My cherished child, do not be so sick at heart. I am hastening to the journey to take up
my heavenly home, eager for its rewards in eternal joy,
and to see, for my life-deeds, the Victorious Lord. (242-62a)

“My beloved son, there will be no suffering or struggle, when I seek the God of Glory,
the Heaven-King, where is peace and bliss, the joy of the glory-fast, and the Lord is present,
who I in this dreary hour have readily satisfied with soul-secrets and deeds, with mind
and might. Faultless I will know at that moment my reward, my perpetual recompense,
holy on the heights. There my hope guides me to seek, my soul aspires from this body-vessel
towards those enduring joys in blessed weal. There is no homeland for me, neither pain
nor sorrow. I know there is an eternal requital after the body’s crumbling.” (262b-275)

Then glory’s servant grew still, the stout secret-keeper: he was in need of rest
and weary-minded. The sky grew dark over the children of men, the count of nights
passing by, dark over their multitudes. Then the day arrived when the Living God,
The Lord and Eternal Almighty was joyfully resurrected within his body-shroud;
when he arose from death, in single dominion of the earth at Easter-tide, Majesty of All
Majesties, heaving up the greatest crowd to the heavens; when he climbed up from hell. (276-86)

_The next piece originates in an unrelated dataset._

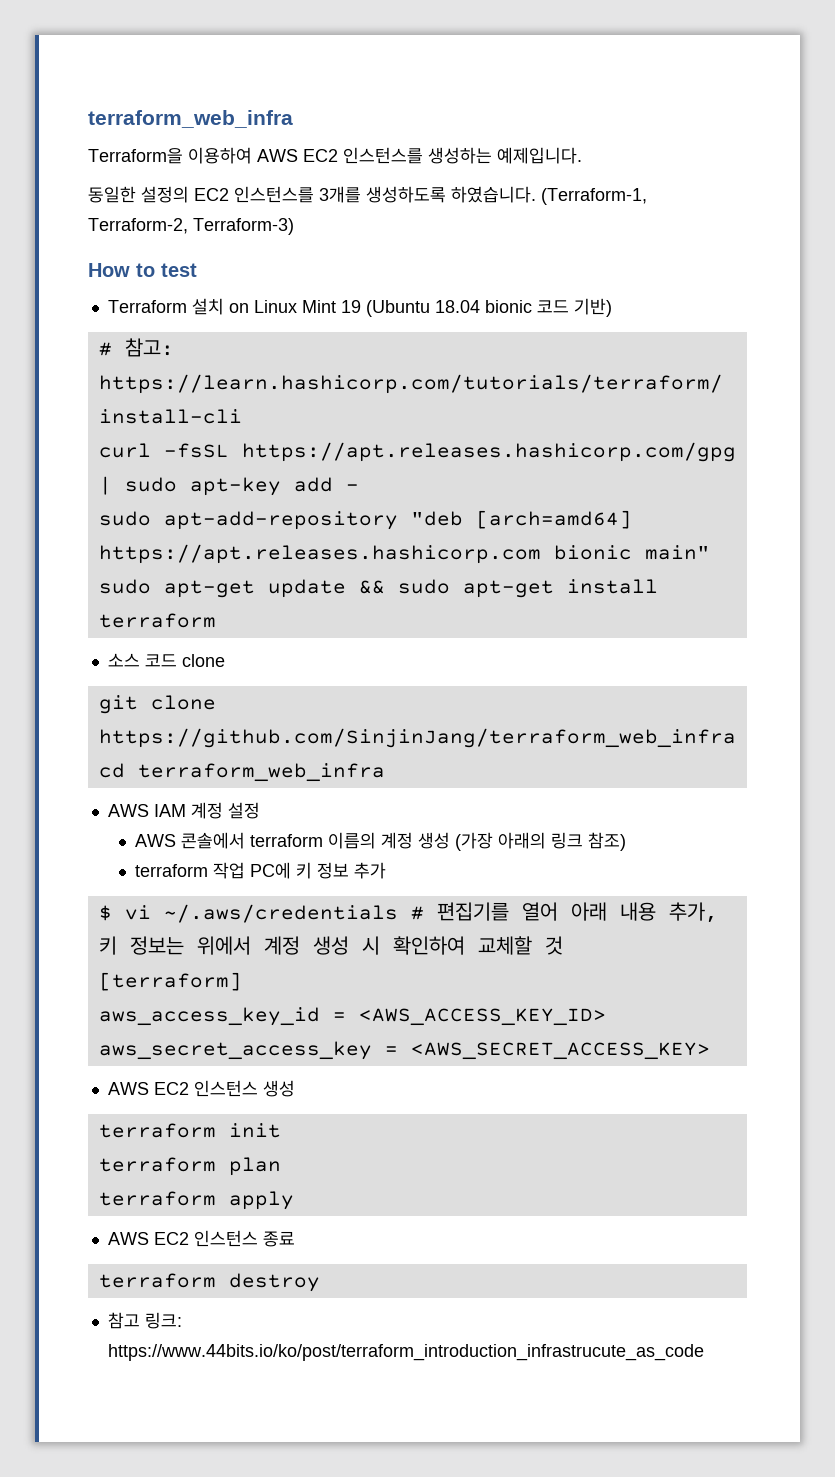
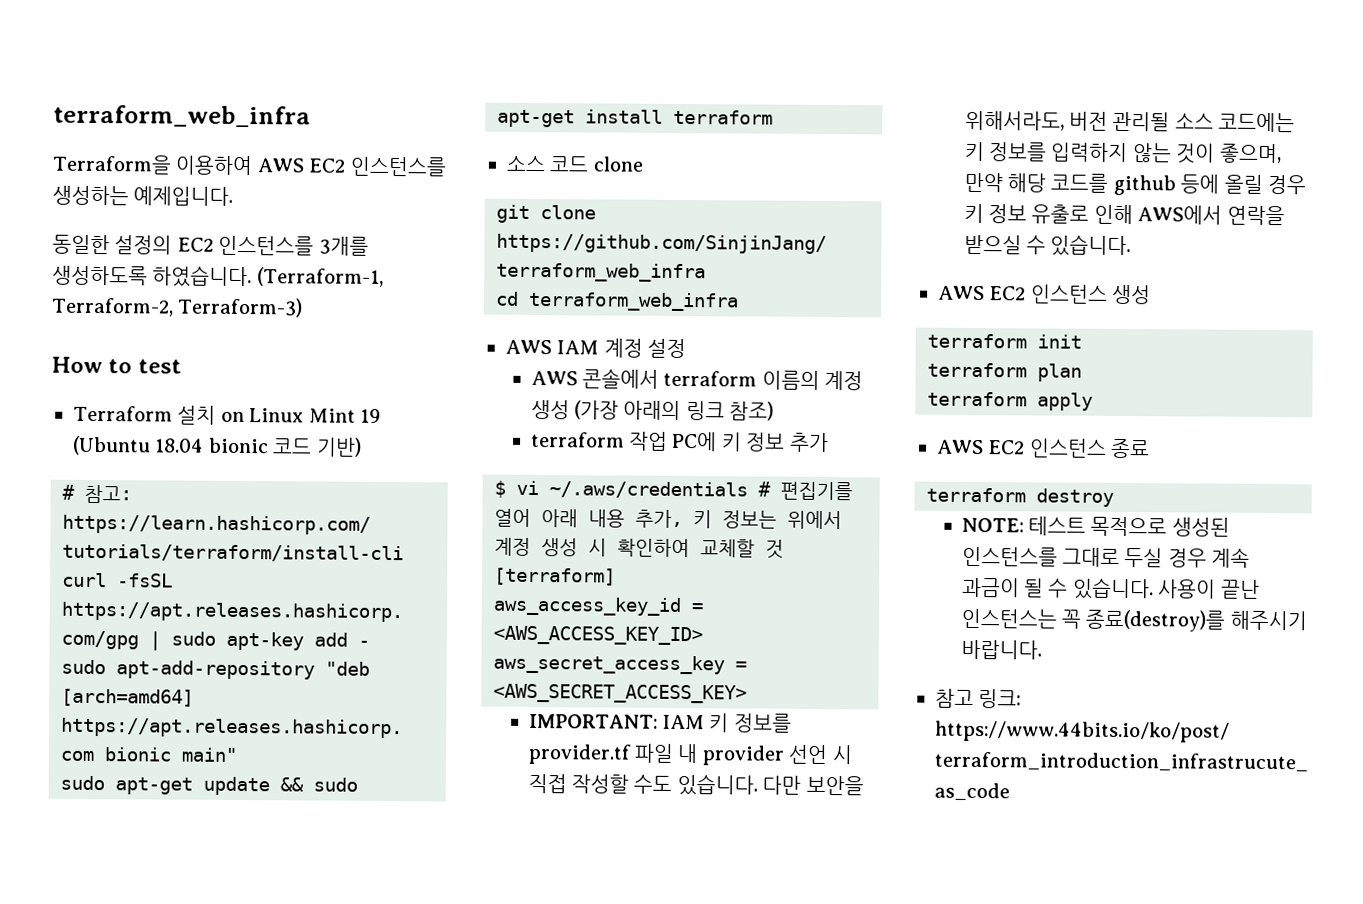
(710, 1051) none -> [528,713,792,733] [527,743,853,766] [527,773,864,796] [964,110,1296,133] [963,141,1282,164] [963,172,1306,196] [963,203,1285,226] [963,234,1132,257] // IMPORTANT: IAM 키 정보를 provider.tf 파일 내 provider 선언 시 직접 작성할 수도 있습니다. 다만 보안을 위해서라도, 버전 관리될 소스 코드에는 키 정보를 입력하지 않는 것이 좋으며, 만약 해당 코드를 github 등에 올릴 경우 키 정보 유출로 인해 AWS에서 연락을 받으실 수 있습니다.
(320, 1282) none -> [961,516,1230,537] [961,546,1251,568] [961,577,1260,600] [960,608,1307,632] [960,639,1042,660] // NOTE: 테스트 목적으로 생성된 인스턴스를 그대로 두실 경우 계속 과금이 될 수 있습니다. 사용이 끝난 인스턴스는 꼭 종료(destroy)를 해주시기 바랍니다.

So then on that bright day, in that noble hour, clamorous with grace, the blessed man,
mild and modest, not soft in strength, worked courageously. Then the joy of noble men,
stern and heart-wise, rose as quickly as he could, weary from his great affliction.
Then his mind confirmed his dazzling belief, and Guthlac offered thanksgiving in God’s temple,
meditating upon soul-mysteries according to the will of the Lord. And Guthlac began
to proclaim the good news unto his thegn, as the Lord rose through the grace of the spirit,
to speak in triumph-tokens. He strengthened his servant’s mind by miracles of glory
and happy weal in that lovely creation, as he had never heard in this loaned time,
no other lesson like it, before nor since nor ever in his life—nor the secrets of the Lord
so deeply narrated, in such broad understanding, by human mouth. It seemed to him
more likely that it was the word of a heaven-kindred angel down from the soaring-joys,
a much greater servant of power than the teaching of any man among earthly men.
The sight seemed to him to be the greatest miracle, that such learning-craft was kept
in the breast of any noble man among the children of men. Every word, all his wisdom
was so profound and the composure of this man, his mind and mighty skill
that the Maker of Angels, the Succour of Souls had given to Guthlac. (287-315)


162-4) Bryþen wæs ongunnen: Literally, “A brewing was started that Eve brewed for Adam at the world’s start.” My translation takes only the liberty of adapting the verb onginnan to suit the drinking metaphor, and switching through metonymy “barrel” in for bryðen. For the unusual nature of the word bryðen, see Smithers, “Five Notes on Old English Texts,” English and German Studies 4 (1951-2), 74 n. 9; Roberts, 166; Muir II.441-2. A sorg-byrðen appears in Andreas 1532, and is the only other appearance of the word in the extant Anglo-Saxon corpus.